What you are asked to do
Counting task for the entries below: give the number of lines that contain the word "will", with no other text.
..........
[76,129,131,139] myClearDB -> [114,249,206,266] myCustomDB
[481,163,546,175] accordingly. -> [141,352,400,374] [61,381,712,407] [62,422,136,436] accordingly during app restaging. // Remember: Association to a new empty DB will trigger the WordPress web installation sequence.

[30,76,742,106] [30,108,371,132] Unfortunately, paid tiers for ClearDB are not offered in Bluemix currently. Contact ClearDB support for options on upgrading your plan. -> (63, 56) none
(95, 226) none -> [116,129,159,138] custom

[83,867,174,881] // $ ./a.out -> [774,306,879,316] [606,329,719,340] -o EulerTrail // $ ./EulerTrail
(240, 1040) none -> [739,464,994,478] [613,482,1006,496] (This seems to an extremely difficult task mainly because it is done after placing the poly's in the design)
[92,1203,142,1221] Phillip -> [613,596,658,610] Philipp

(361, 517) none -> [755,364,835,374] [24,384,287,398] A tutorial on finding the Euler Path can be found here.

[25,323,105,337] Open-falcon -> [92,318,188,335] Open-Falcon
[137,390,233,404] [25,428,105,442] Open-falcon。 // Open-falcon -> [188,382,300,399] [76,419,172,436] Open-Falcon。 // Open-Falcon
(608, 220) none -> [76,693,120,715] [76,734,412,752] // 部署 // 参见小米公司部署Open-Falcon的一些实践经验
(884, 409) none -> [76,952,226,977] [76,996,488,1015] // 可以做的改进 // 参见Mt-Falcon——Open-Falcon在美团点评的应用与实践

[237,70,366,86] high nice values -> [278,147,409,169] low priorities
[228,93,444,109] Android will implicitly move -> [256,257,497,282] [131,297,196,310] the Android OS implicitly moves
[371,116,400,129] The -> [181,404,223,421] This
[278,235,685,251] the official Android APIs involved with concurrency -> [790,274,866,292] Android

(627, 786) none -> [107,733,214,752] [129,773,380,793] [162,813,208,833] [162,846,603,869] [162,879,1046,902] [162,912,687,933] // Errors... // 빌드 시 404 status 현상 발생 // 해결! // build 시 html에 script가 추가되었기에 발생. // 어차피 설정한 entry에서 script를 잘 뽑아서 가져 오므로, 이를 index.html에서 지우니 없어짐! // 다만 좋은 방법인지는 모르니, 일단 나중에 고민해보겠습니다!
..........
Solution below
2